🤖 AI Summary
To address the dual challenges of data scarcity and catastrophic forgetting in few-shot class-incremental learning (FSCIL), this paper proposes a novel framework leveraging a frozen text-to-image diffusion model as a fixed backbone. We introduce multi-scale diffusion feature extraction—fusing denoising features across diffusion timesteps—and a latent-space replay mechanism. To mitigate generation bias and enhance representation diversity, we incorporate lightweight knowledge distillation and batch-wise replay. Critically, the diffusion backbone remains entirely frozen, ensuring computational efficiency and strong generalization without fine-tuning.
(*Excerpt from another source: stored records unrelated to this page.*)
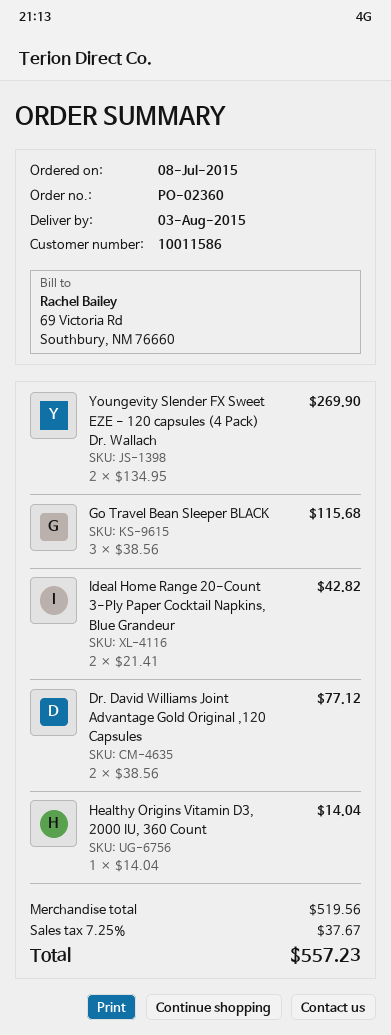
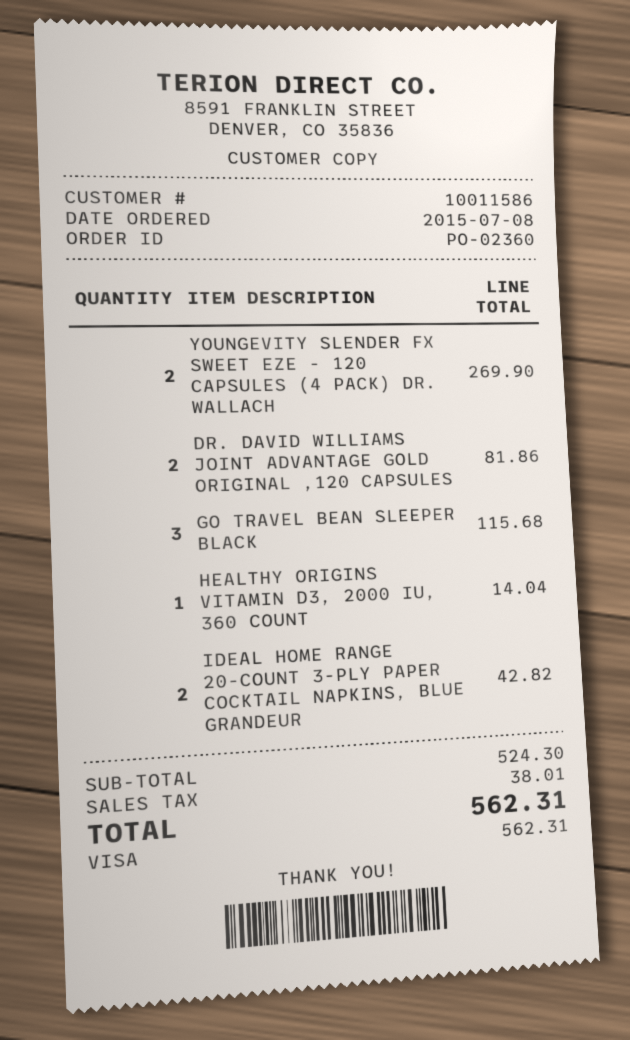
Dr. David Williams Joint Advantage Gold Original ,120 Capsules: 2 for 77.12 -> 2 for 81.86
subtotal: 519.56 -> 524.30
tax: 37.67 -> 38.01
total: 557.23 -> 562.31

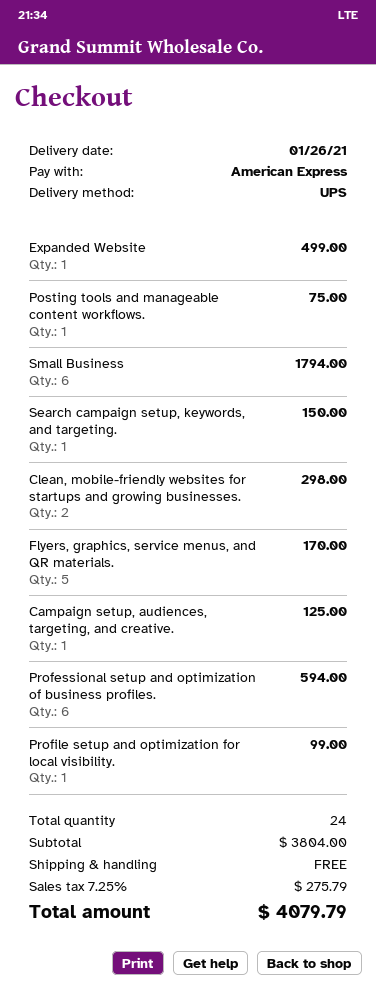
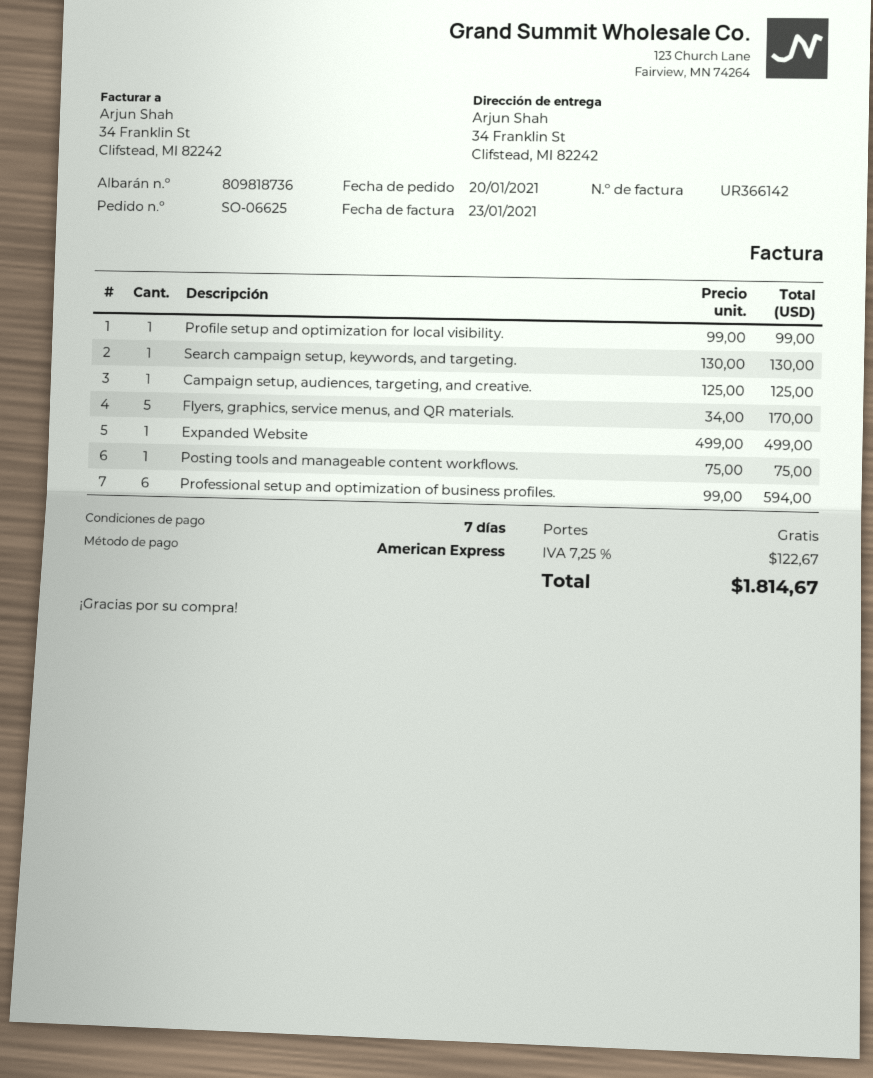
Small Business: 6 for 1794.00 -> none
Search campaign setup, keywords, and targeting.: 1 for 150.00 -> 1 for 130.00
Clean, mobile-friendly websites for startups and growing businesses.: 2 for 298.00 -> none
tax: 7.25% = 275.79 -> 7.25% = 122.67
total: 4079.79 -> 1814.67

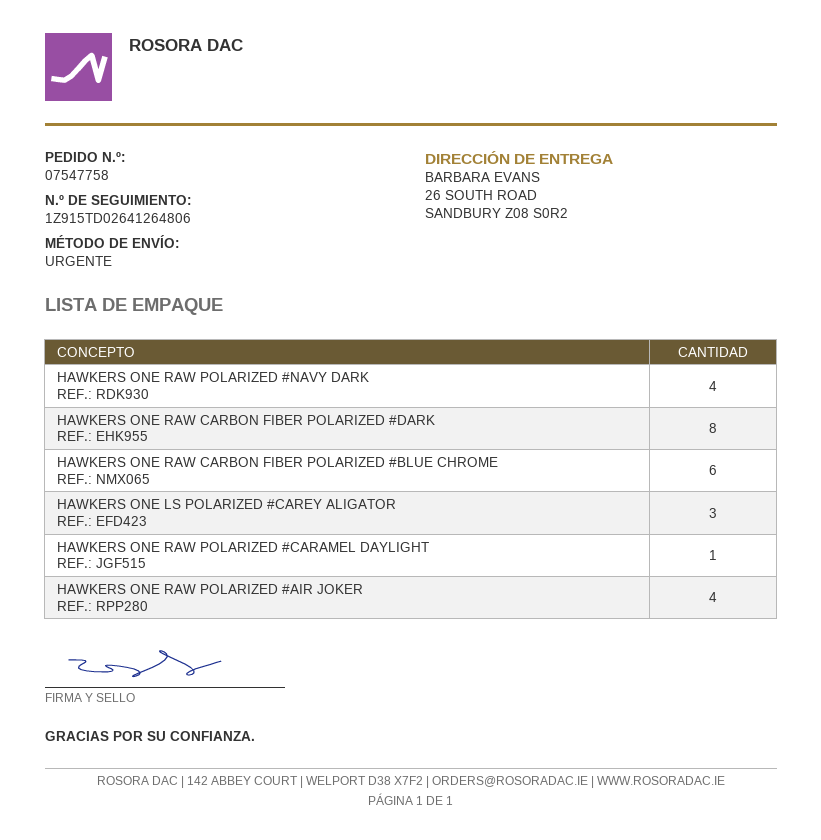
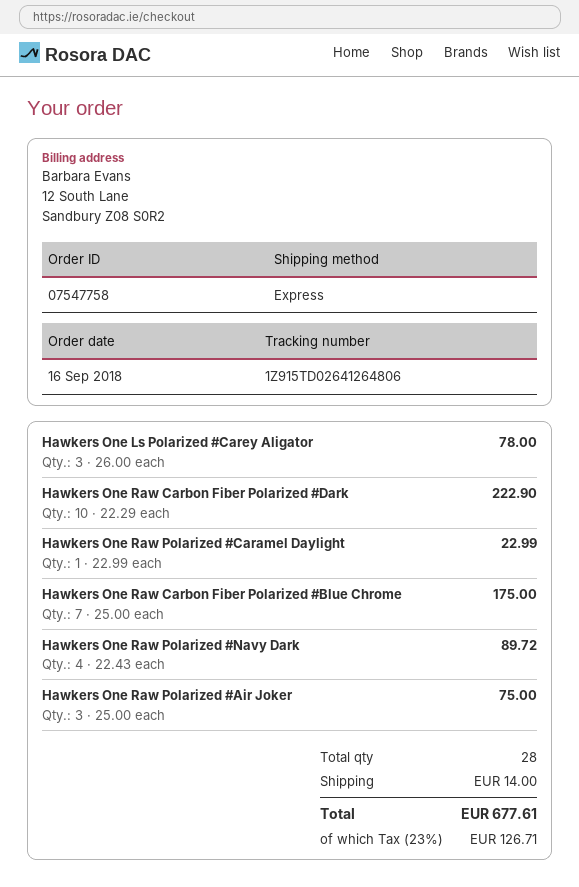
HAWKERS ONE RAW CARBON FIBER POLARIZED #DARK: 8 -> 10
HAWKERS ONE RAW CARBON FIBER POLARIZED #BLUE CHROME: 6 -> 7
HAWKERS ONE RAW POLARIZED #AIR JOKER: 4 -> 3

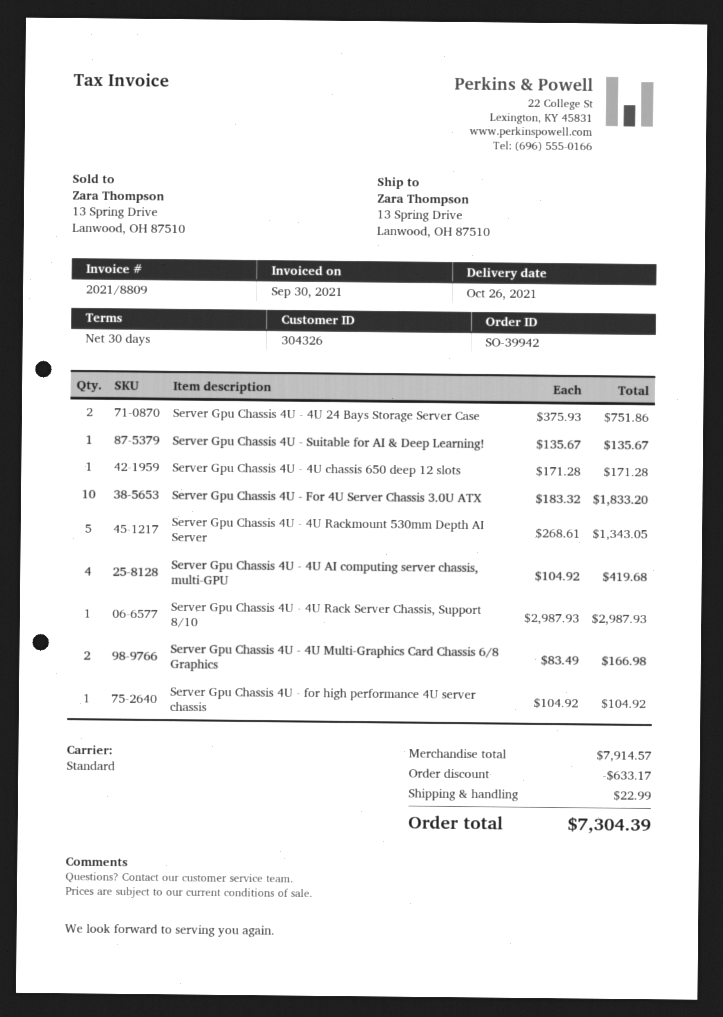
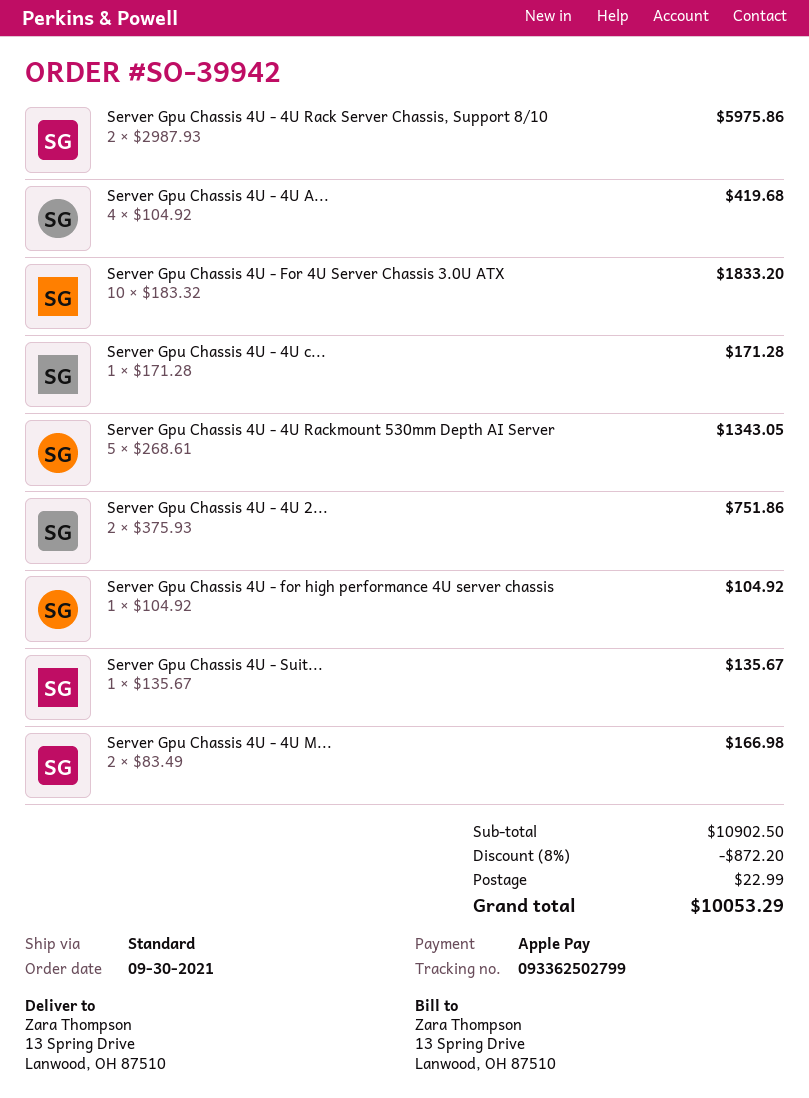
Server Gpu Chassis 4U - 4U Rack Server Chassis, Support 8/10: 1 x 2987.93 = 2987.93 -> 2 x 2987.93 = 5975.86
subtotal: 7914.57 -> 10902.50
discount: 633.17 -> 872.20
total: 7304.39 -> 10053.29

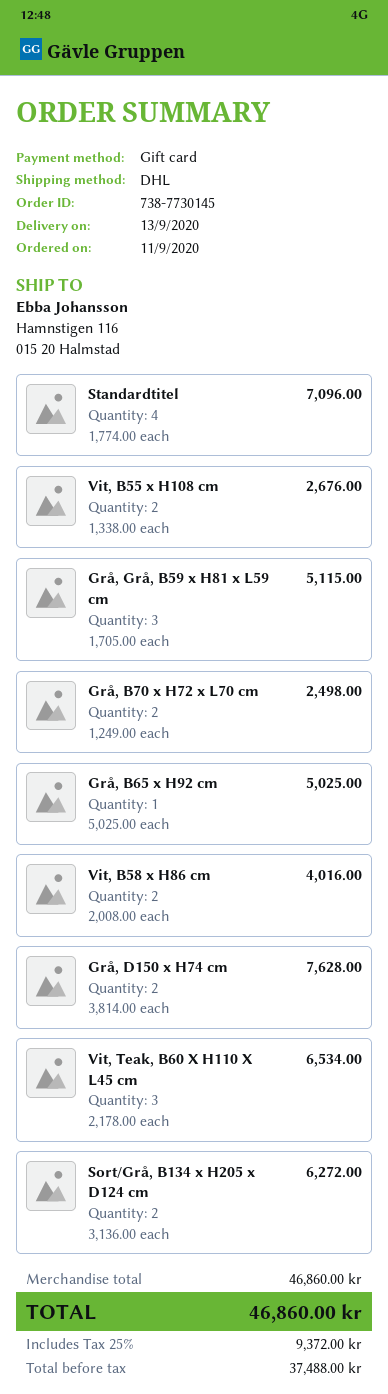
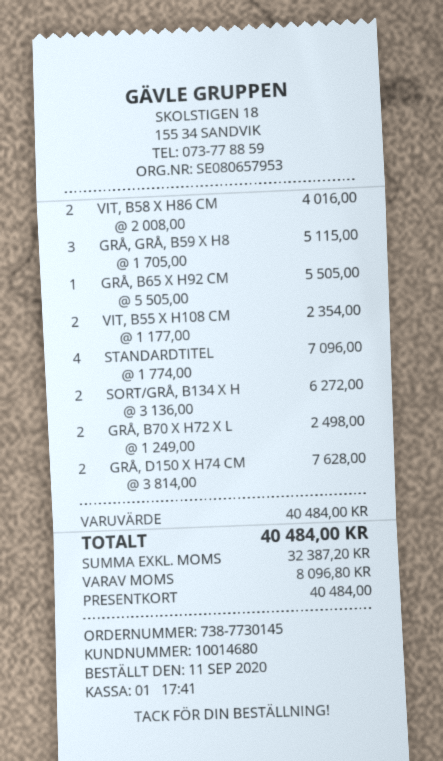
Vit, B55 x H108 cm: 2 x 1338.00 = 2676.00 -> 2 x 1177.00 = 2354.00
Grå, B65 x H92 cm: 1 x 5025.00 = 5025.00 -> 1 x 5505.00 = 5505.00
Vit, Teak, B60 X H110 X L45 cm: 3 x 2178.00 = 6534.00 -> none
subtotal: 46860.00 -> 40484.00
net: 37488.00 -> 32387.20
tax: 9372.00 -> 8096.80
total: 46860.00 -> 40484.00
Extensive experiments on CUB-200, miniImageNet, and CIFAR-100 demonstrate significant improvements over state-of-the-art methods. Notably, under extremely low-shot settings (1–5 samples per class), our approach simultaneously boosts accuracy on novel classes and preserves performance on base classes. This validates the effectiveness and broad applicability of exploiting diffusion priors for incremental representation learning.
📝 Abstract
Few-shot class-incremental learning (FSCIL) is challenging due to extremely limited training data; while aiming to reduce catastrophic forgetting and learn new information. We propose Diffusion-FSCIL, a novel approach that employs a text-to-image diffusion model as a frozen backbone. Our conjecture is that FSCIL can be tackled using a large generative model's capabilities benefiting from 1) generation ability via large-scale pre-training; 2) multi-scale representation; 3) representational flexibility through the text encoder. To maximize the representation capability, we propose to extract multiple complementary diffusion features to play roles as latent replay with slight support from feature distillation for preventing generative biases. Our framework realizes efficiency through 1) using a frozen backbone; 2) minimal trainable components; 3) batch processing of multiple feature extractions. Extensive experiments on CUB-200, emph{mini}ImageNet, and CIFAR-100 show that Diffusion-FSCIL surpasses state-of-the-art methods, preserving performance on previously learned classes and adapting effectively to new ones.